インターナル・ブランディングのお手本

 もっと身近な例は福井市の三和メッキ工業にあります。日本ではもう既に有名なのでしょうが、この会社では社員のやる気を引き出す、まさに「Internal branding」の手段として「めっき職人」という合言葉と、社員自身を描いたちょっとカッコいいイラストを使っています。自分たちは「めっき職人」であってそれ以外の何者でもない、「めっき職人」を名乗ってそれに恥じない仕事をすることがプライドと収益の源泉である、という意識を一人ひとりが持つことで会社全体が生き生きと動いている例です。

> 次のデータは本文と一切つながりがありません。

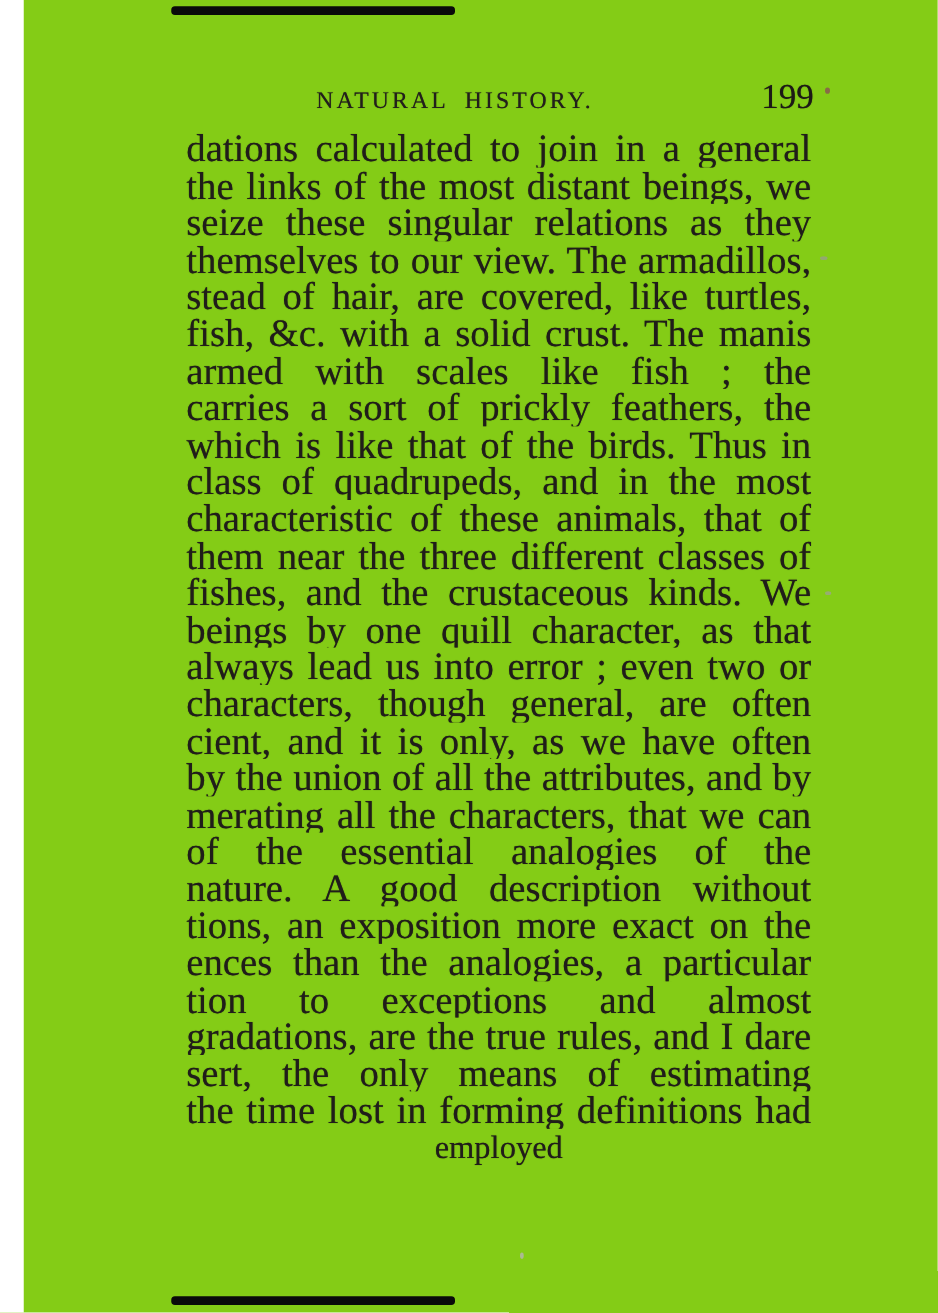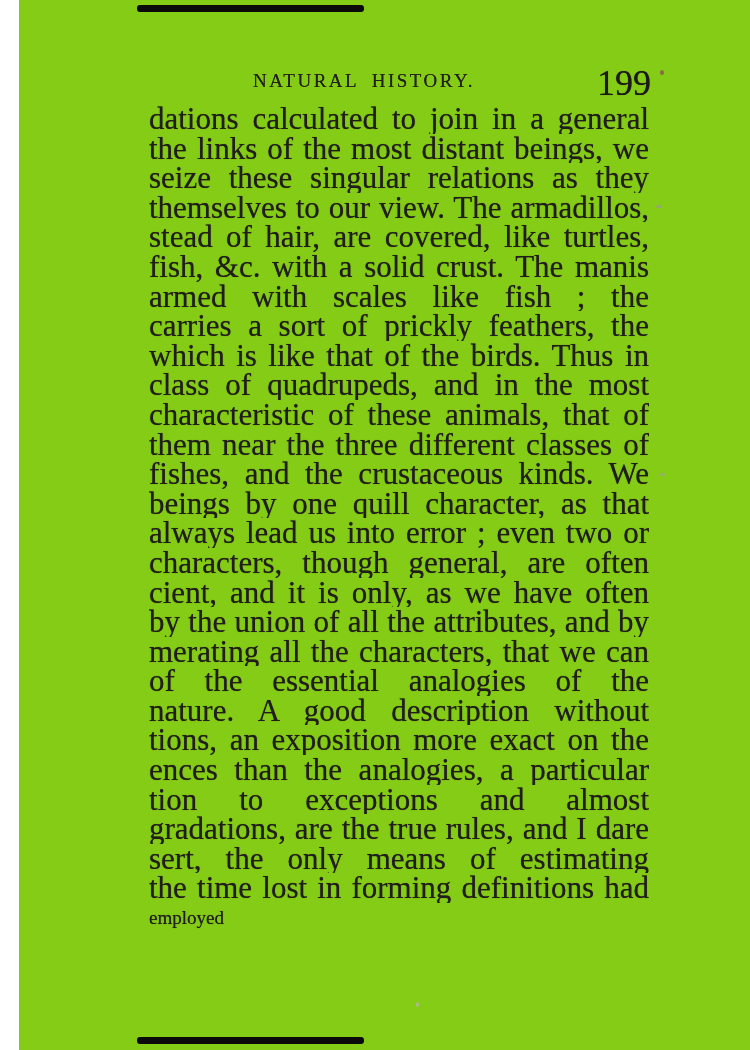"199" .page-number { font-size: 36px -> 28px }
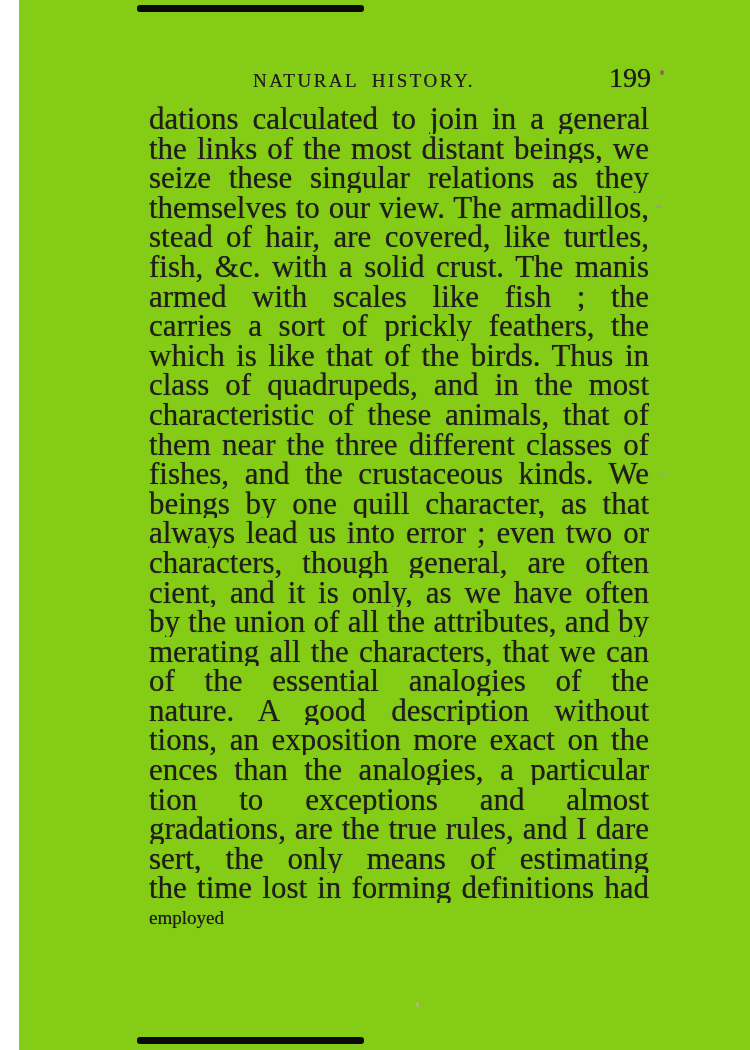"employed" .catchword { font-size: 19px -> 26px; text-align: left -> center }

 さらに踏み込んで、三和メッキ工業ではメッキ技術に関する要求には「できないものはない」と宣言しています。もちろん実際問題「できないこと」はあるだろうと思います。が、最初から限界を設定せずに、無謀なチャレンジも良しとする気風が社員の自立と創意工夫を生むのだと思います。

 実のところ、こうした内部向けの合言葉やスローガンを持っている企業や事業体は多いのだろうと思います。しかし、それを活用してインターナル・ブランディングを成功に導くためにはいくつかのキーポイントがあります。まずはそのスローガンが納得性が高く社員が共感できるものであるかどうかです。それには制定のプロセスが重要になってきます。小さなオーナー企業なら社長が自分で決めても構いません。規模の大きな会社だと役員や事業部長たちの合議で決めるケースが多いでしょう。いずれの場合でも、それが経営層の単なる思い付きではなく事業の持続的成長と社員の自己実現を目的としたものであることが説明できなければなりません。その上で、スローガン自体を簡単明瞭で行動に反映させやすい、社員の「背中を押してあげる」表現にしなければいけません。

 さらに、スローガンや合言葉は最前線の技術者や営業職だけでなく、管理や総務などのバックヤードを含む社員全体、正社員もパートタイマーも学生インターンにいたるまで全員で共有し実践しなければいけません。ブランド作りは社員の一挙手一投足の積み重ねです。その途中でたった一人の不注意な言動で積み上げたイメージが崩れてしまうことも多々あります(最近では社員のツイッターでの不用意な発言が問題となるケースが散見されます)。三和メッキ工業には職人だけでなく営業や事務方の社員もいます。要はそれぞれの持ち場での皆の努力が同じ未来を目指していることが肝要なのです。